Fachärztin für Orthopädie und orthopädische Chirurgie, Sportorthopädie

Fachärztin für Orthopädie und Traumatologie

Leiterin der Abteilung für Kinderorthopädie und Fußchirurgie, Orthopädisches Spital Speising Wien


Spezialgebiete:

  • Kinder- und Jugendorthopädie
  • Hüftgelenkerhaltende Chirurgie (Hüftarthroskopie, Beckenosteotomie)
  • Deformitätenkorrektur

Zusatzqualifikationen:

  • Kursleiterin für Hüftsonografie im Säuglingsalter der ÖGUM
  • Past-Präsidentin der ÖGO (Österreichischen Gesellschaft für Orthopädie und orthopädische Chirurgie), Präsidentin 2022-2023
  • Vizepräsidentin Orthopädie der ÖGOUT (Österreichische Gesellschaft für Orthopädie und Traumatologie)
  • Mitglied des Obersten Sanitätsrats 2023-2025
  • Mitglied der Ethikkommission der Medizinischen Universität Wien
  • Gastprofessorin an der Universität für Weiterbildung Krems 2022-2025
  • Delegierte der ÖGO für die UEMS (European Union of Medical Specialists)
  • Mitglied des Executive Boards der EPOS (European Pediatric Orthopedic Society)
  • Mitglied des Hüftkommittees der AGA (Gesellschaft für Arthroskopie und Gelenkschirurgie)

Auszeichnungen:

  • Reisestipendium der Austrian-Swiss-German Fellows (ASG Fellowship), Besuch von führenden Institutionen in UK, Canada, USA, unter Organisation der British, Canadian und American Orthopaedic Associations
  • Stipendium EPOS Pediatric Instructional Course on Pediatric Orthopaedics
  • Forschungsförderungsstipendium der AFOR
  • Researcher of the Month der MedUni Wien
  • Reisestipendium der Gesellschaft für Orthopädisch-Traumatologische Sportorthopädie (GOTS), Japan und Korea

Wissenschaftliche Qualifikationen:

  • Zahlreiche Publikationen in internationalen Fachjournalen und Lehrbüchern
  • Betreuung von Dipolmarbeiten und Dissertationen an den Med UniWien und der Donau Uni Krems
  • Gutachterin für Habilitationen und Professuren (Med Uni Wien, Med Uni Graz, Med Uni Innsbruck, Donau Uni Krems)

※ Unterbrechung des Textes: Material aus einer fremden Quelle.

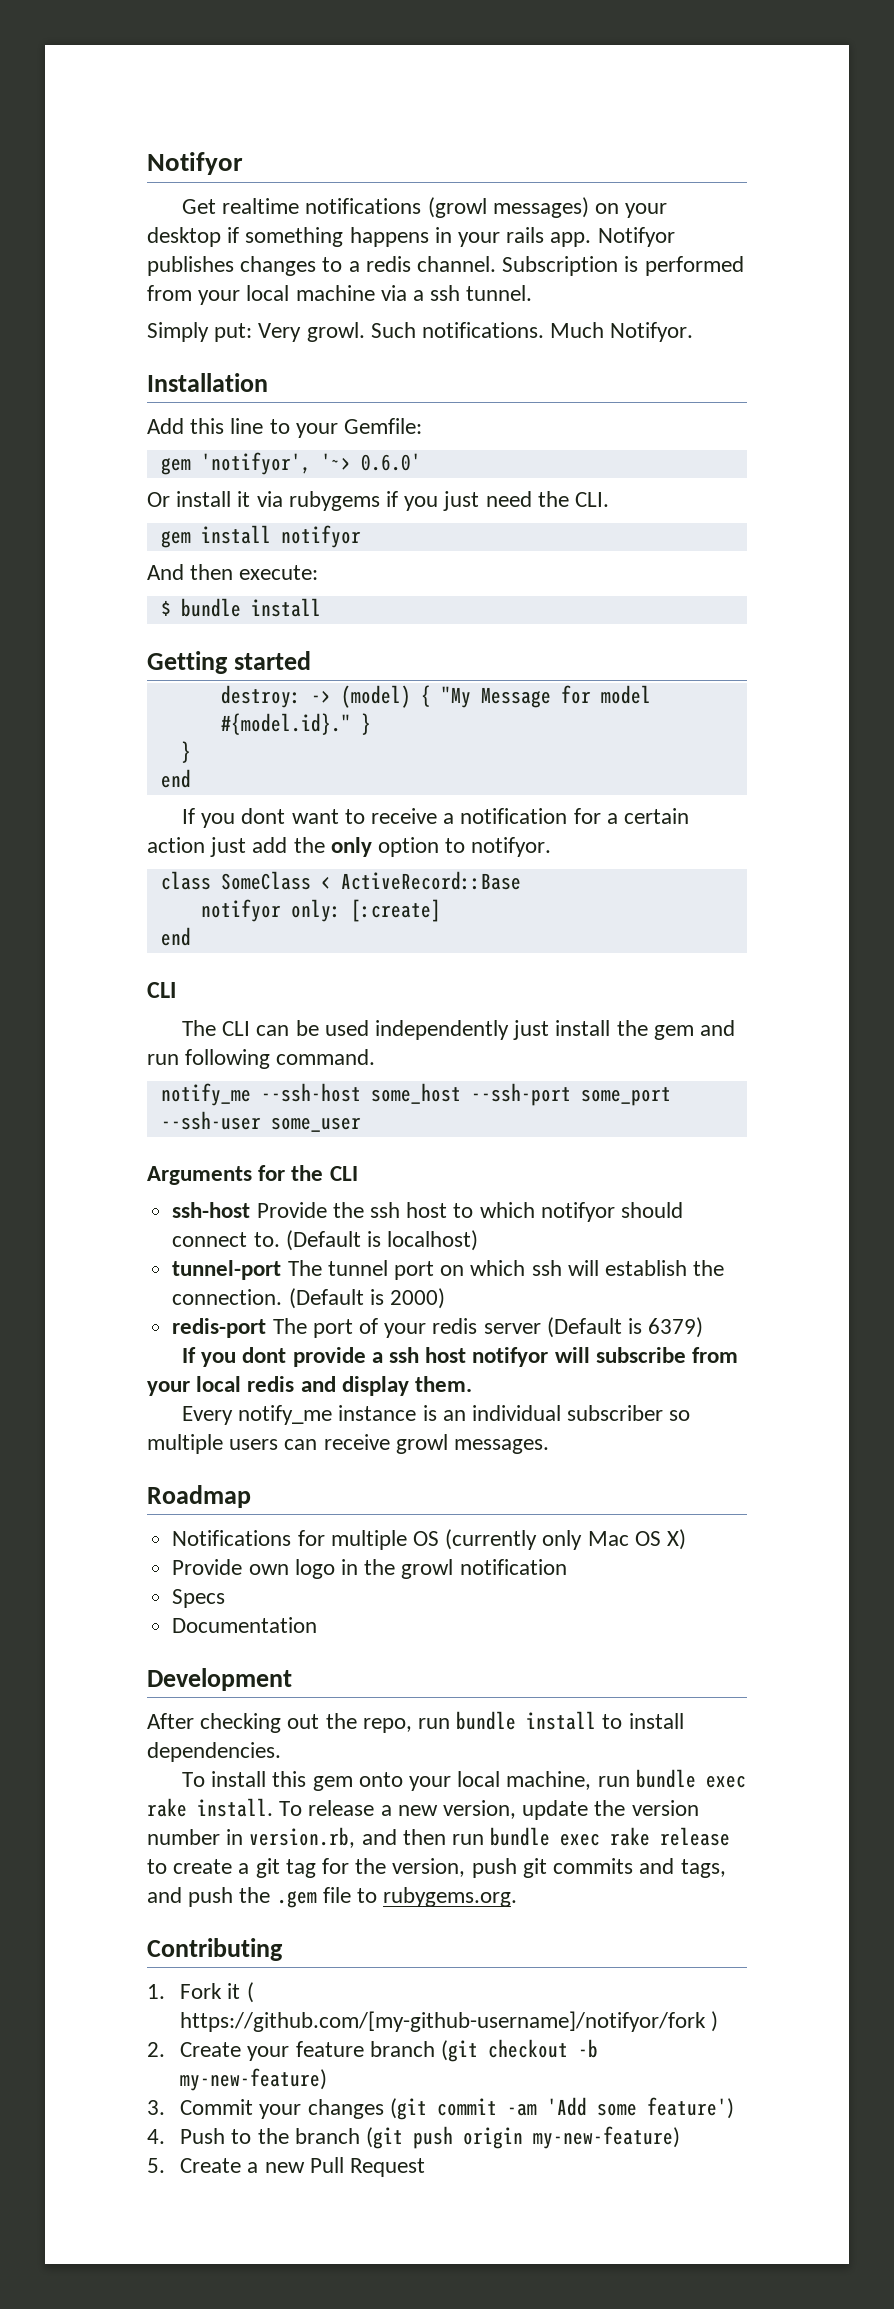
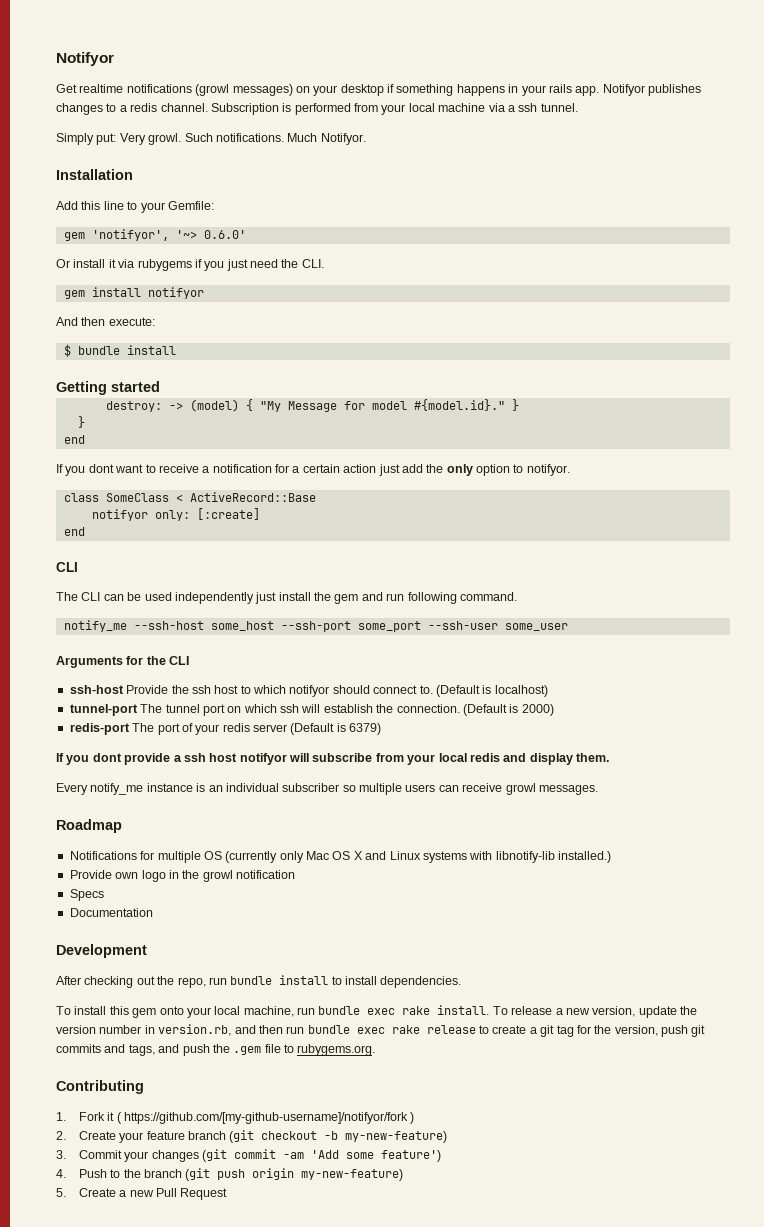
[666,1529,686,1550] X) -> [353,851,611,863] X and Linux systems with libnotify-lib installed.)

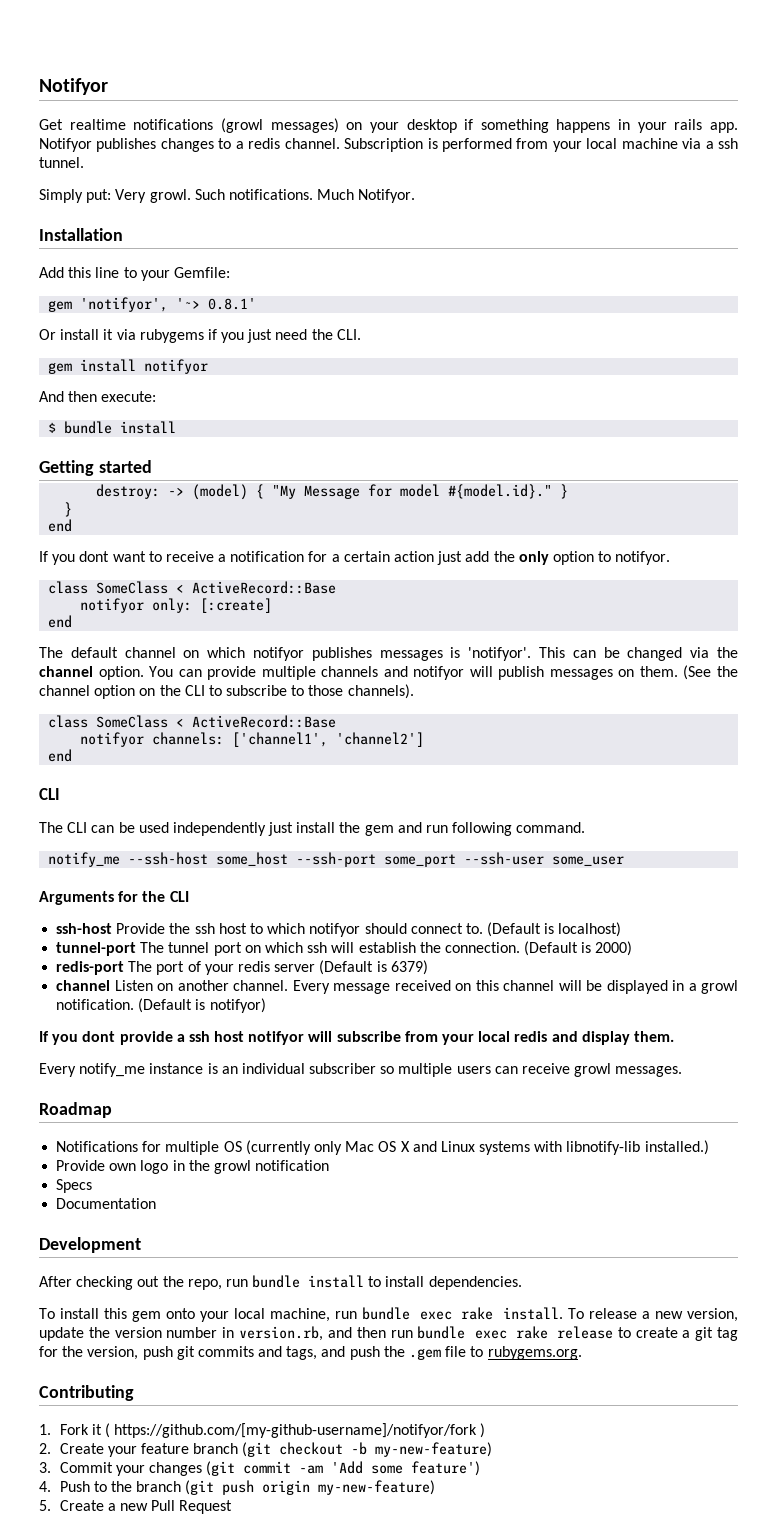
[203,230,246,239] 0.6.0' -> [208,298,257,310] 0.8.1'
(85, 531) none -> [39,647,738,661] [39,665,738,680] [39,684,414,699] [48,715,337,728] [80,732,425,747] [48,749,73,762] // The default channel on which notifyor publishes messages is 'notifyor'. This can be changed via the channel option. You can provide multiple channels and notifyor will publish messages on them. (See the channel option on the CLI to subscribe to those channels). // class SomeClass < ActiveRecord::Base // notifyor channels: ['channel1', 'channel2'] // end
(382, 729) none -> [56,980,739,994] [56,998,266,1013] // channel Listen on another channel. Every message received on this channel will be displayed in a growl notification. (Default is notifyor)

Die orthopädische Betreuung von Kindern und Jugendlichen muss individuell und spezialisiert erfolgen.

Dank meiner langjährigen Erfahrung als Kinder- und Jugendorthopädin kann ich Ihrem Kind die bestmögliche Behandlung zuteil werden lassen.
Als Leiterin der Abteilung für Kinderorthopädie und Fußchirurgie im Orthopädischen Spital Speising kann ich auf eine hervorragende Infrastruktur zurückgreifen. Hier werden auch Spezialuntersuchungen wie Ganganalyse oder Fußdruckmessungen angeboten. Sollte eine Operation notwendig sein, wird Ihr Kind auf der Station für Kinder und Jugendliche betreut.

Gerade bei Säuglingen, Kleinkindern und Schulkindern sind Vorsorge-Untersuchungen des Bewegungsapparats besonders wichtig. Das verhindert, dass etwaige Fehlentwicklungen mit Langzeitfolgen und damit verbunden eingeschränkter Mobilität übersehen werden. Bei Jugendlichen stehen Überlastungsprobleme durch Sport oder Fehstellungen im Vordergrund. Besonderen Wert lege ich bei der Behandlung auch auf das enge Miteinbeziehen des sozialen Umfeldes des Kindes. Das garantiert den bestmöglichen Therapieerfolg.

Der Übergang zum Erwachsenenalter ist fließend. Die Spezialgebiete der Deformitätenkorrektur und der Hüftgelenkerhaltenden Chirurgie biete ich auch für Erwachsene an.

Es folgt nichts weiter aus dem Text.